Cause: Drain loop processes replayed messages before the pi session finishes initializing.
Fix: Restart clears it. If persistent, check if replayUnacked() runs before session is ready.

2. Model API Timeout

Symptoms: "no streaming tokens after 90s", fallback activated.
Cause: Primary model (claude-opus-4-6) API slow or down.
Fix: Fallback auto-activates. Recovery probe runs every 10 min.
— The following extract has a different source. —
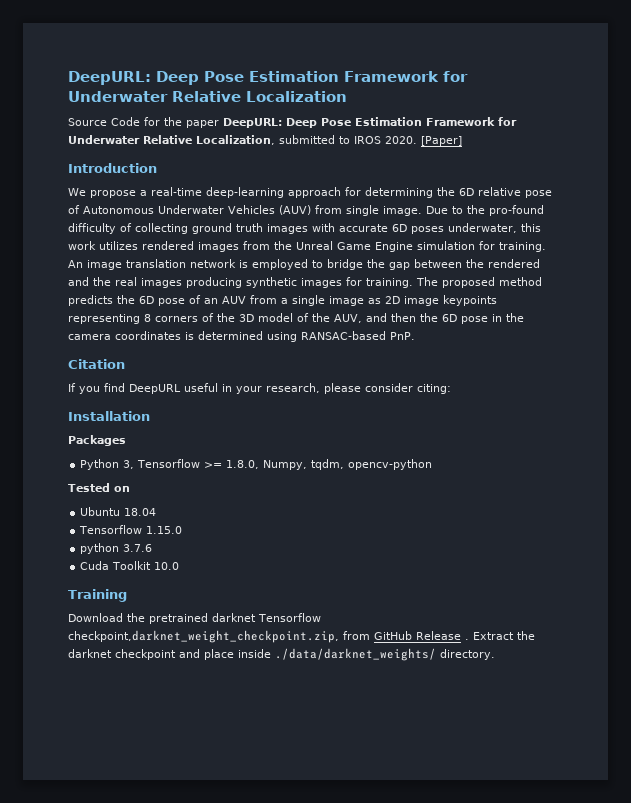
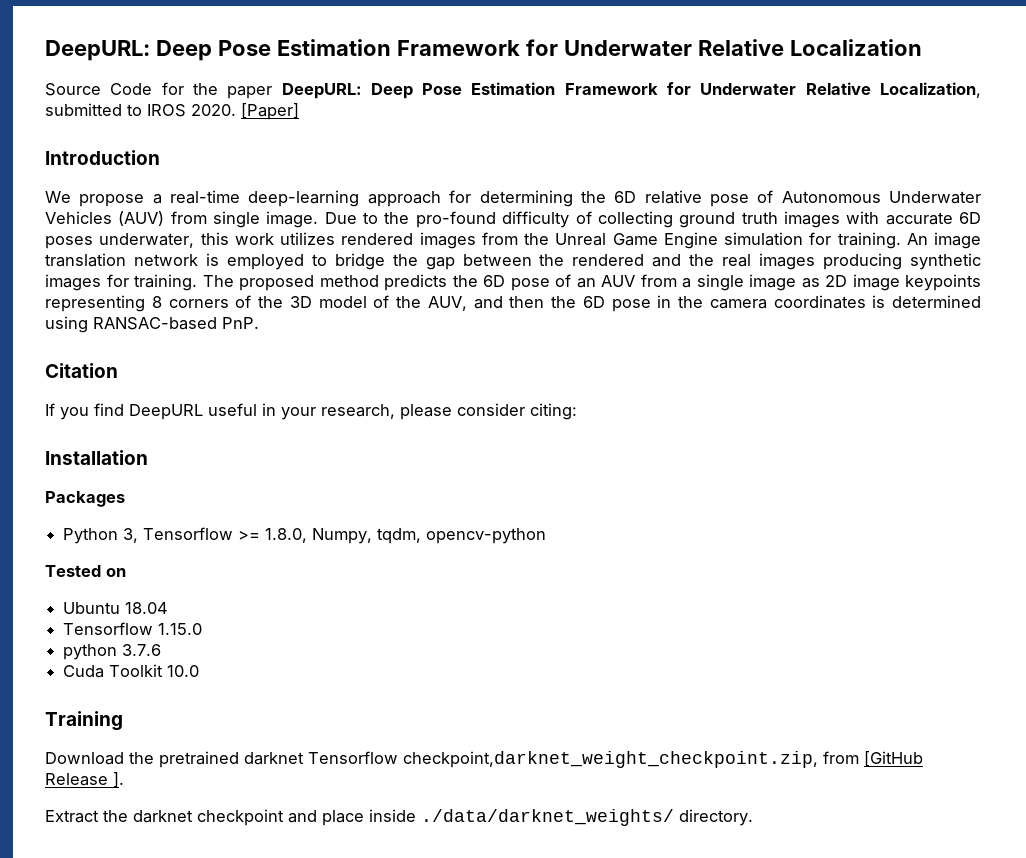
[374,631,469,640] GitHub Release . -> [864,751,923,767] [45,772,124,788] [GitHub Release ]. //

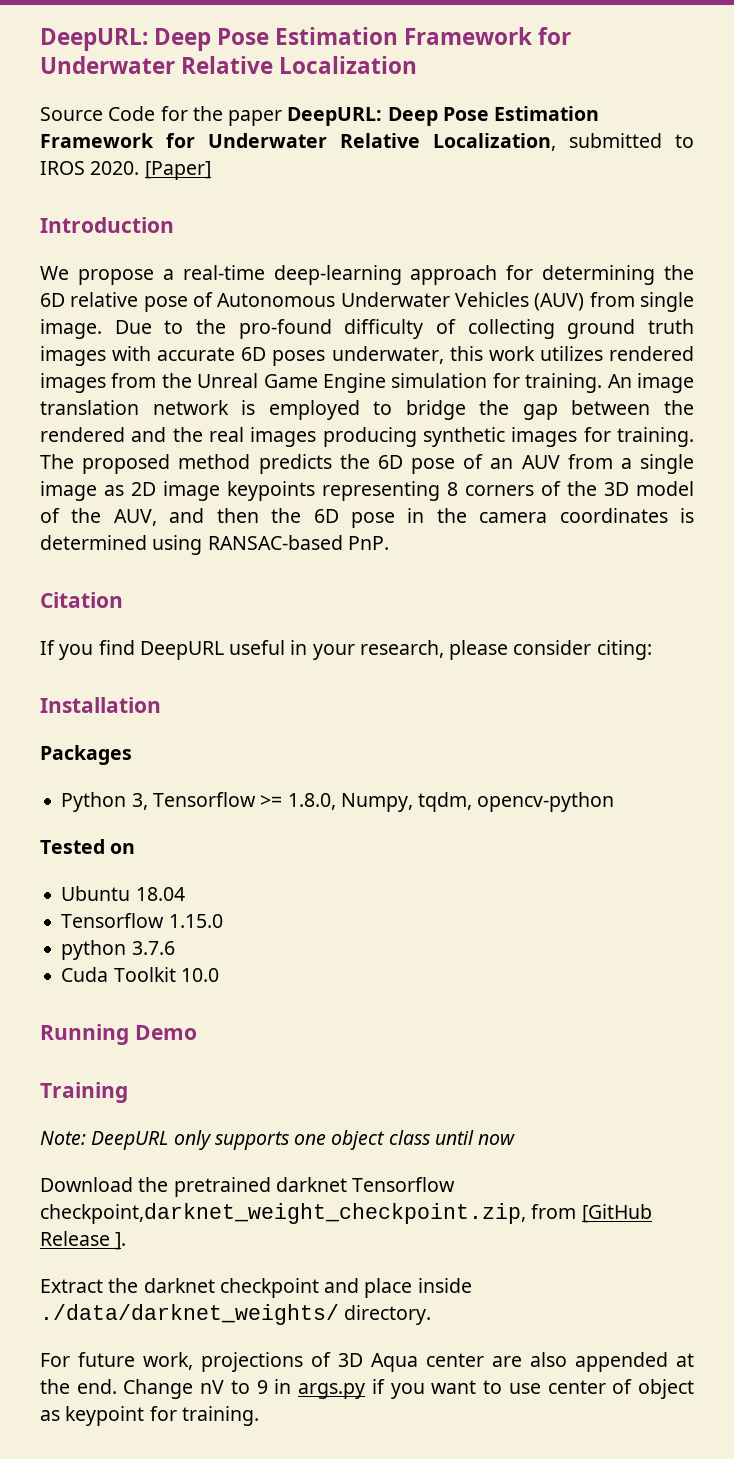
(200, 671) none -> [40,1024,197,1045] // Running Demo
(123, 721) none -> [40,1130,516,1150] // Note: DeepURL only supports one object class until now
(753, 817) none -> [40,1352,694,1372] [40,1379,694,1399] [40,1406,259,1426] // For future work, projections of 3D Aqua center are also appended at the end. Change nV to 9 in args.py if you want to use center of object as keypoint for training.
If persistent, check Anthropic status.

3. Stuck Tool Call

Symptoms: Watchdog fires after 10 min, session stuck.
Cause: A tool call (bash, read, etc.) hanging indefinitely.
Fix: Watchdog auto-aborts. If stuck persists, joelclaw gateway restart.

4. Redis Disconnection

Symptoms: Status shows redis disconnected, no events flowing.
Cause: Redis pod restart or port-forward dropped.
Fix: kubectl get pods -n joelclaw to verify, ioredis auto-reconnects.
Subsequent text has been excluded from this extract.